Often the answer seems to be framed along these lines: Jews relate to Yahweh, Muslims relate to Allah (and this should be understood as a different name for the same 'God' [Yahweh]), and Christians relate to God (the Father -- and God the Father, supposedly distinct from the Son and the Spirit, is the same God as Islam's Allah or Judaism's Yahweh).

But it occured to me that when a Biblically orthodox Christian says (or relates to) 'God,' he or she always necessarily means the God who is Triune (Father, Son and Spirit). This is who (and what) God is, according to Biblical Christianity -- triune, necessarily Father-Son-and-Spirit.

With that being the case, it hardly seems plausible to say (nor can I imagine an orthodox Muslim or Jew would want to say) that people of all three religions are relating to the same God, for it is an affront to both Jews and Muslims to say that God is a Trinity -- but for Christians it is essential.

3 comments:

arc said...

Speaking of Islam, Norman L. Geisler states, "Many doctrines are shared with Christianity, such as creation, angels, heaven, hell, and the resurrection of all people. As for Christ, they affirm his prophethood, virgin birth, physical ascension, second coming, sinlessness, miracles, and messiahship."

"Muslims deny the heart of the Christian message, namely, that Christ died on the cross for our sins and that he arose from the grave physically three days later" ("Baker Encyclopedia of Christian Apologetics," p. 369).

Would the God that is revealed in the pages of Scripture give two such contradictory messages to two different groups of people (Ephesians 2:11-13)?

Geisler continues, ". . .the heart of Islam is not to know God but to obey him. It is not to meditate on his essence but to submit to his will. As Pfander correctly observed of Muslims, 'If they think at all deeply, they find themselves absolutely unable to know God. . . .Thus Islam leads to Agnosticism'" (p. 371).

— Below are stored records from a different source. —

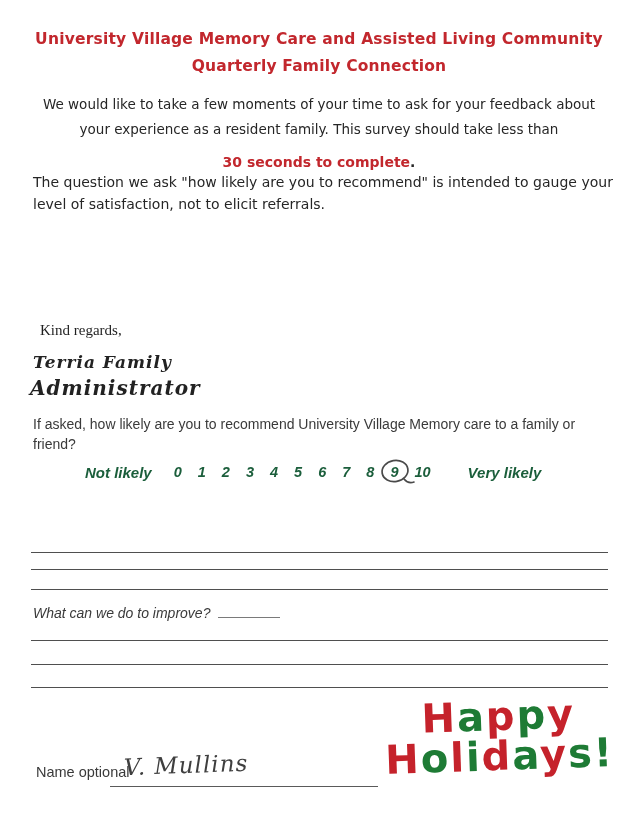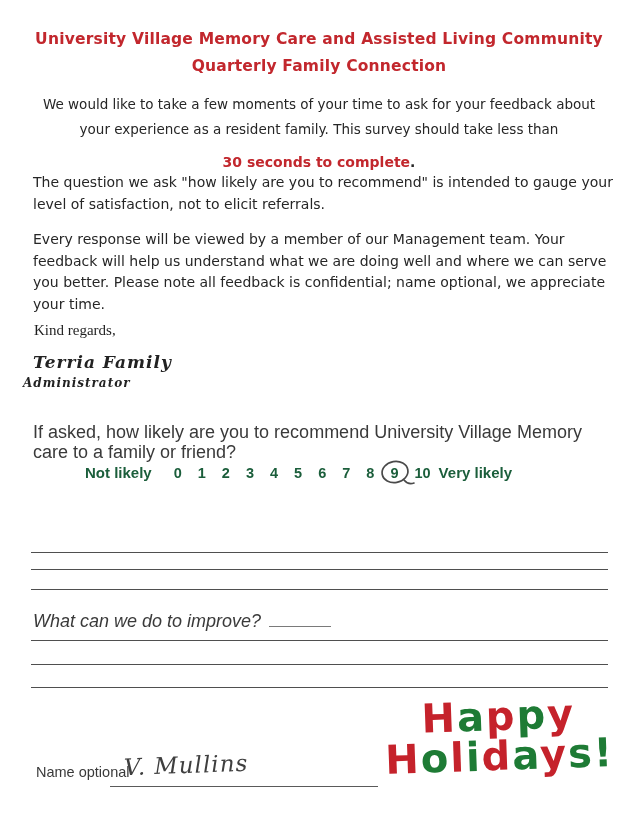--- a/index.html
+++ b/index.html
@@ -121,7 +121,6 @@
   <div class="deadline comic"><span>30 seconds to complete</span><span class="period">.</span></div>
 
   <div class="para p-gauge comic">The question we ask "how likely are you to recommend" is intended to gauge your level of satisfaction, not to elicit referrals.</div>
-  <div class="para p-response comic">Every response will be viewed by a member of our Management team. Your feedback will help us understand what we are doing well and where we can serve you better. Please note all feedback is confidential; name optional, we appreciate your time.</div>
   <div class="closing times">Kind regards,</div>
   <div class="sig-name script">Terria Family</div>
   <div class="sig-title script">Administrator</div>

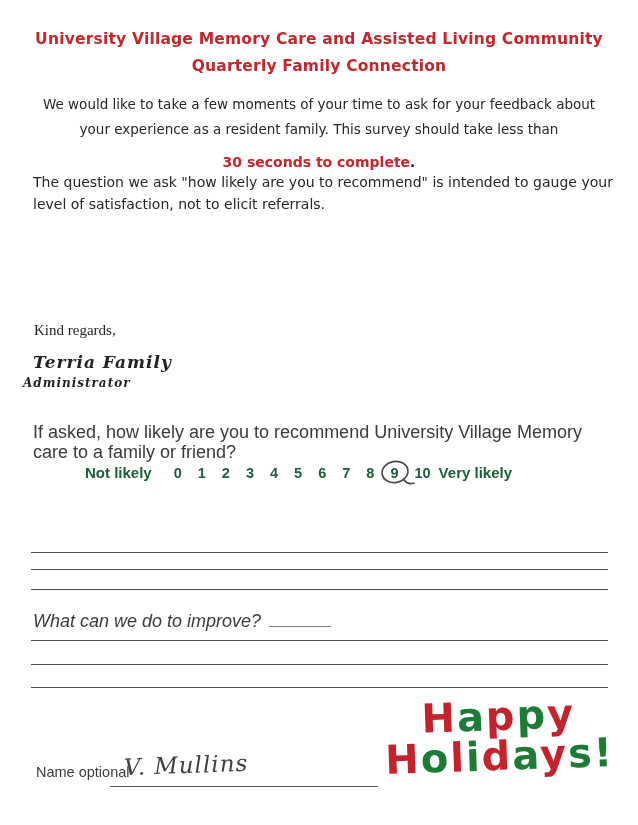--- a/index.html
+++ b/index.html
@@ -44,7 +44,7 @@
   }
   .p-gauge{top:172px;}
   .p-response{top:229px;}
-  .closing{position:absolute;top:322px;left:34px;font-size:15px;color:#1f1f1f;}
+  .closing{position:absolute;top:322px;left:40px;font-size:15px;color:#1f1f1f;}
   .sig-name{position:absolute;top:352px;left:33px;font-size:17px;}
   .sig-title{position:absolute;top:376px;left:23px;font-size:12px;}
 

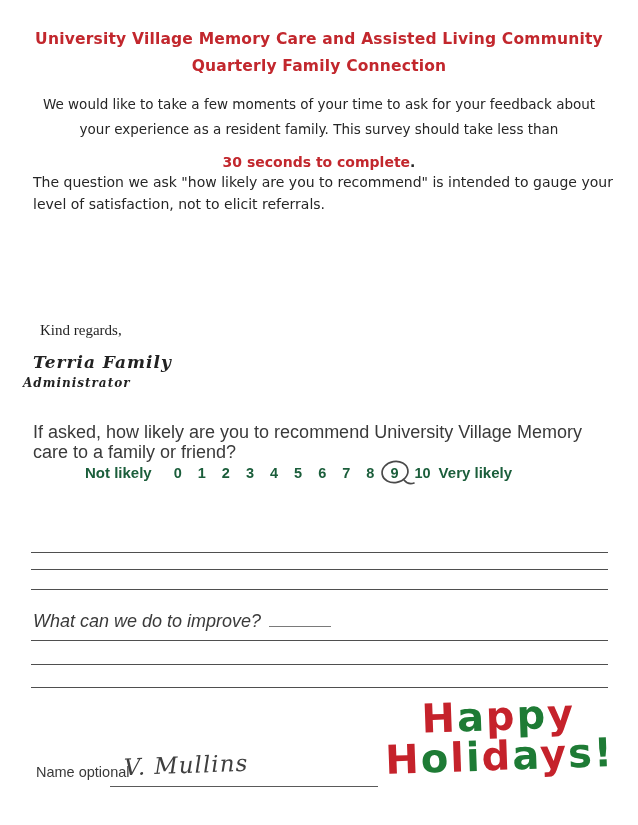--- a/index.html
+++ b/index.html
@@ -46,7 +46,7 @@
   .p-response{top:229px;}
   .closing{position:absolute;top:322px;left:40px;font-size:15px;color:#1f1f1f;}
   .sig-name{position:absolute;top:352px;left:33px;font-size:17px;}
-  .sig-title{position:absolute;top:376px;left:23px;font-size:12px;}
+  .sig-title{position:absolute;top:376px;left:30px;font-size:20px;}
 
   
   .q{position:absolute;left:33px;font-size:18px;line-height:20px;margin-top:8px;}

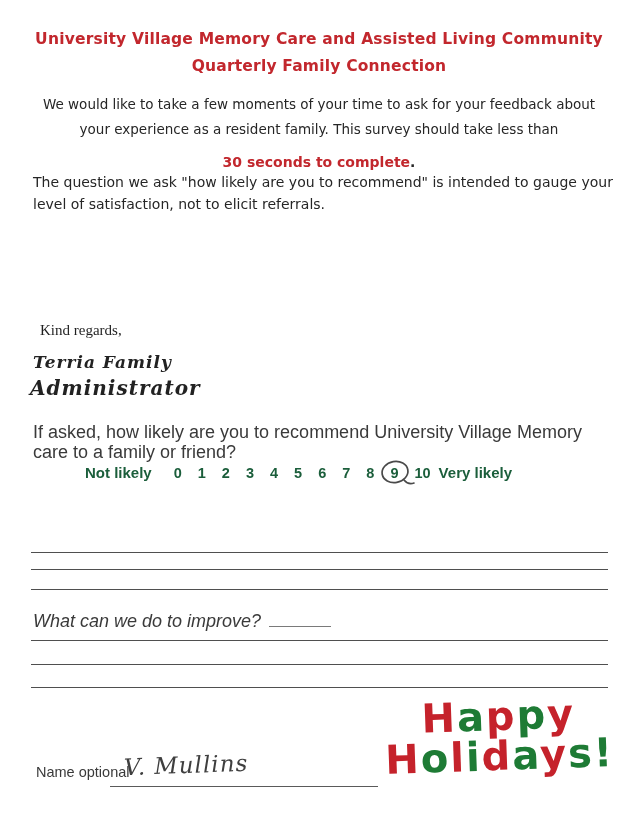--- a/index.html
+++ b/index.html
@@ -49,7 +49,7 @@
   .sig-title{position:absolute;top:376px;left:30px;font-size:20px;}
 
   
-  .q{position:absolute;left:33px;font-size:18px;line-height:20px;margin-top:8px;}
+  .q{position:absolute;left:33px;font-size:14px;line-height:20px;}
   .q1{top:414px;width:565px;}
   .q2{top:503px;}
   .q3{top:603px;font-style:italic;}

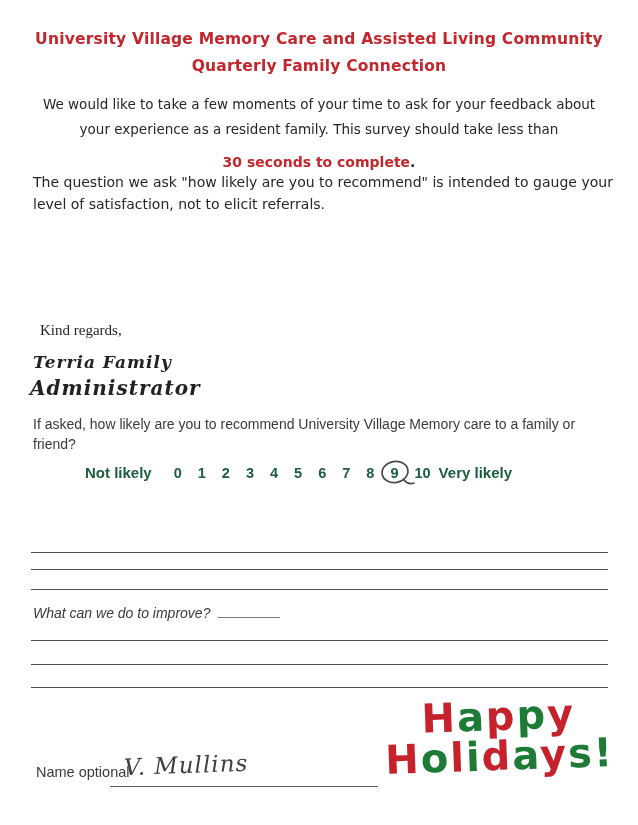--- a/index.html
+++ b/index.html
@@ -60,9 +60,10 @@
 
   .rating{
     position:absolute;top:464px;left:85px;
-    display:flex;align-items:center;
+    display:flex;
     color:#1b5e3b;font-weight:bold;font-size:14.5px;
     font-family:"Liberation Sans", sans-serif;
+    font-style:italic;
   }
   .rating .edge-label{font-size:15px;}
   .rating .low{margin-right:14px;}

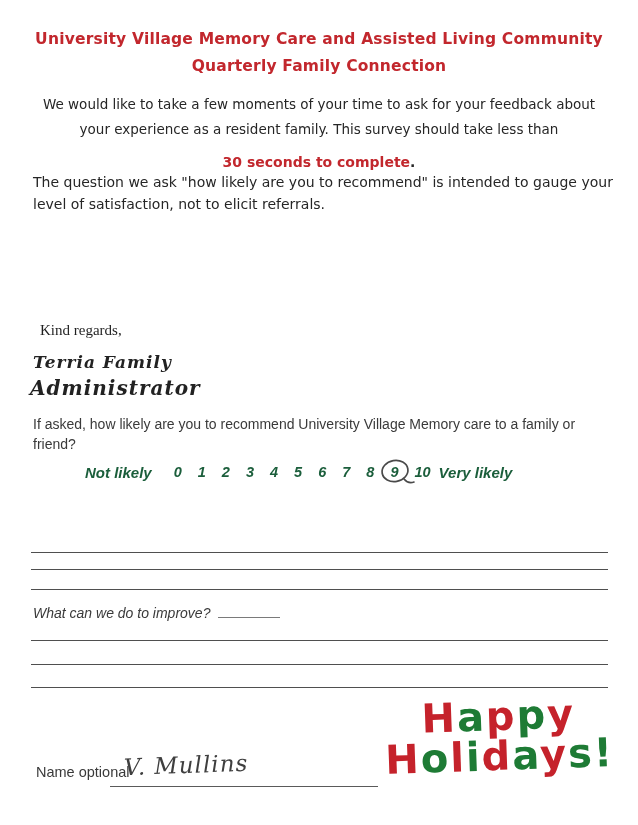--- a/index.html
+++ b/index.html
@@ -67,7 +67,7 @@
   }
   .rating .edge-label{font-size:15px;}
   .rating .low{margin-right:14px;}
-  .rating .high{margin-left:0;}
+  .rating .high{margin-left:29px;}
   .rating .num{display:inline-block;text-align:center;margin:0 8px;}
   .circled{position:relative;}
   .circled svg{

This is hardly the same God that walked with Adam and Eve in the cool of the garden, that spoke to Moses as a man speaks with his friend, that longs to fill us with all the fullness of God (Ephesians 3:14-19).

Anonymous said...

This is right, and reminds us that the Christian view of God contains too much trinitarian baggage for either us or them to agree that we worship the same God.

Anonymous said...

Your understanding that this tenet of Christain faith--the Triune God-- is 'essential' reminded me of Augustine's great (and difficult) work "The Trinity." Notably when he says that seeking the "unity of the three, of Father and Son and Holy Spirit" is nothing less than seeking the very face of God (Psalm 105): A search unlike any other, "For nowhere else is a mistake more dangerous, or the search more laborious, or the finding more advantageous." Essential, indeed.